Published in Boston in 1827, this volume in the American Antiquarian Cookbook Collection is an American milestone—the first book written by an African American and published by a commercial publisher. Author Robert Roberts was butler and majordomo at the country estate of U.S. senator and governor of Massachusetts Christopher Gore.
“In order to get through your work in proper time, you should make it your chief study to rise early in the morning; for an hour before the family rises is worth more to you than two after they are up.” These are Robert Roberts’s first words to his readers in this classic resource for those employed as domestic servants. More household-management manual than cookbook, the book does contain recipes for making beer and punch, salad sauce, mustard, currant jam, syrups, and fruit-flavored waters of all kinds. There are directions for carving, marketing, choosing meats, fish and poultry, and preserving, and how to complete household chores successfully, clean everything in the house, behave properly, and prepare and serve food for family dinners and parties of all sizes. The book has suggestions for employers on how to manage domestic help (very unusual for the time), but Roberts was more interested in teaching young black men how to succeed in their work and ensure their advancement.

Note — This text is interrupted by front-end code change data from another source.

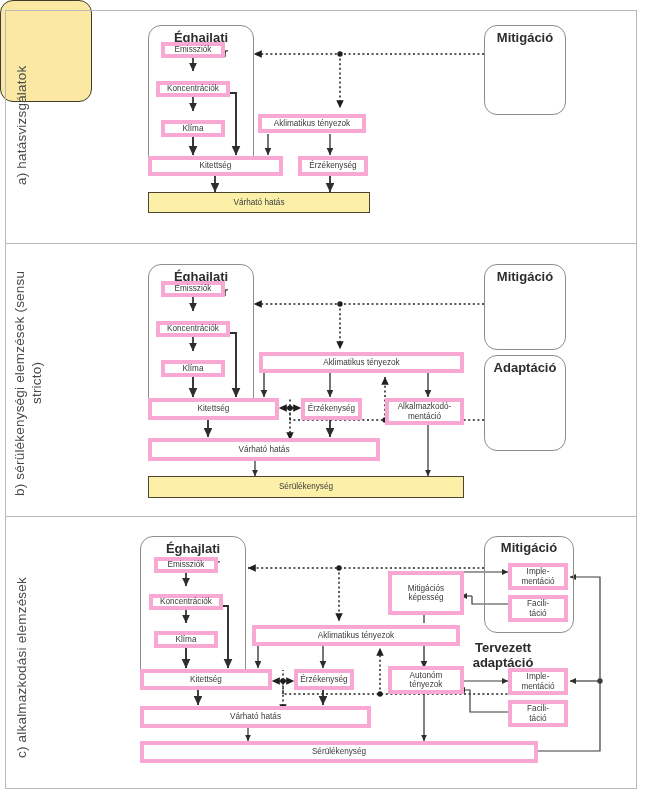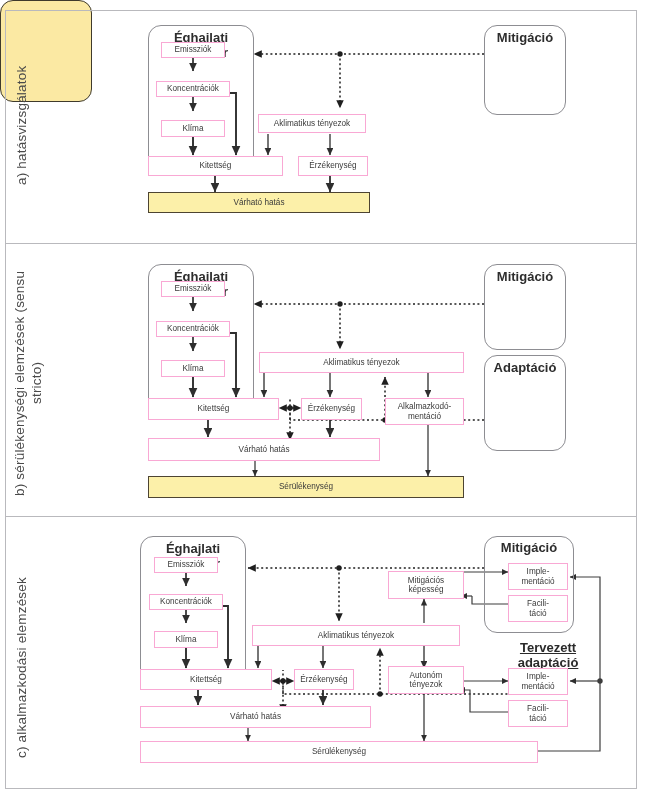--- a/index.html
+++ b/index.html
@@ -11,7 +11,7 @@
   .panel-label{position:absolute;font-size:13.5px;color:#4a4a4a;letter-spacing:.2px;
        writing-mode:vertical-rl;transform:rotate(180deg);text-align:center;line-height:1.25;}
   svg.layer{position:absolute;left:0;top:0;width:645px;height:799px;pointer-events:none;}
-  .node{position:absolute;box-sizing:border-box;border:1px solid #f9a8d4;background:#ffffff;
+  .node{position:absolute;box-sizing:border-box;border:4px solid #f9a8d4;background:#ffffff;
         display:flex;align-items:center;justify-content:center;text-align:center;
         font-size:8.2px;color:#3a3a3a;line-height:1.15;}
   .grp{position:absolute;box-sizing:border-box;border:1px solid #8d8d92;background:transparent;border-radius:13px;}

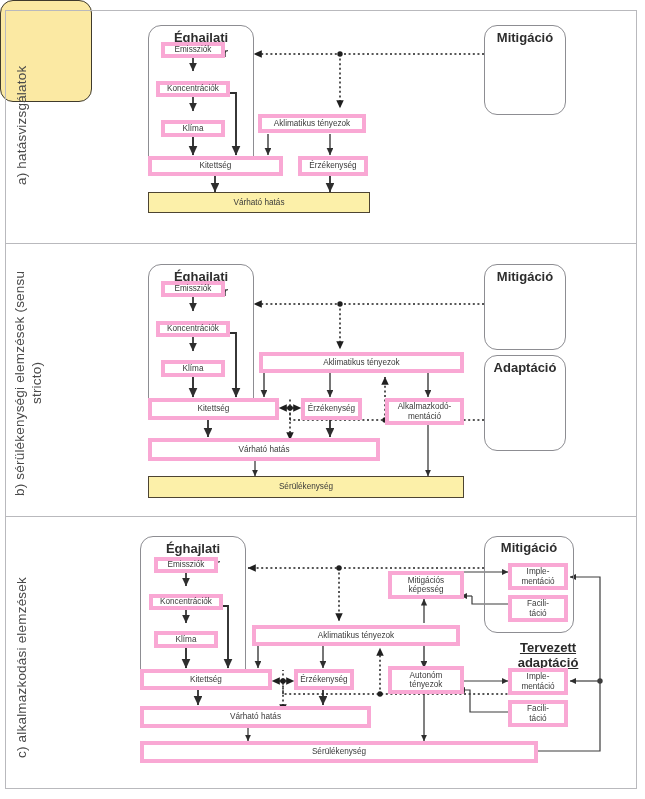--- a/index.html
+++ b/index.html
@@ -216,7 +216,7 @@
 
   <div class="node" style="left:140px;top:741px;width:398px;height:22px;">Sérülékenység</div>
 
-  <div class="node" style="left:388px;top:571px;width:76px;height:28px;white-space:pre-line;">Mitigációs
+  <div class="node" style="left:388px;top:571px;width:76px;height:44px;white-space:pre-line;">Mitigációs
 képesség</div>
   <div class="node" style="left:388px;top:666px;width:76px;height:28px;white-space:pre-line;">Autonóm
 tényezok</div>

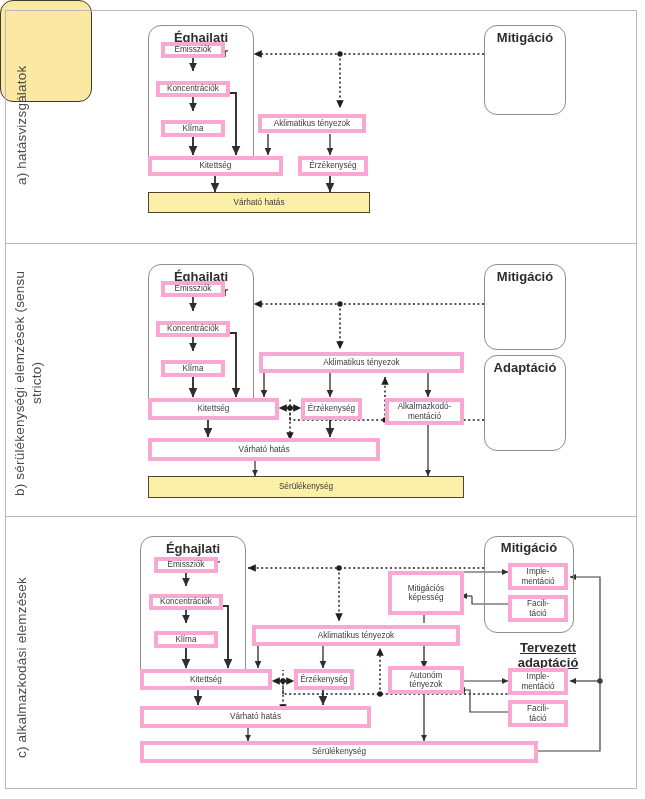--- a/index.html
+++ b/index.html
@@ -229,7 +229,7 @@
 táció</div>
 
   <div class="yellowgrp" style="left:484px;top:637px;width:90px;height:100px;"></div>
-  <div class="grp-title" style="left:506px;top:641px;width:84px;white-space:pre-line;color:#2a2a2a;text-decoration:underline;">Tervezett
+  <div class="grp-title" style="left:461px;top:641px;width:84px;white-space:pre-line;color:#2a2a2a;">Tervezett
 adaptáció</div>
   <div class="node" style="left:508px;top:668px;width:60px;height:27px;white-space:pre-line;">Imple-
 mentáció</div>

This edition of The House Servant’s Directory was reproduced by permission from the volume in the collection of the American Antiquarian Society, Worcester, Massachusetts. Founded in 1812 by Isaiah Thomas, a Revolutionary War patriot and successful printer and publisher, the society is a research library documenting the lives of Americans from the colonial era through 1876. The society collects, preserves, and makes available as complete a record as possible of the printed materials from the early American experience. The cookbook collection comprises approximately 1,100 volumes.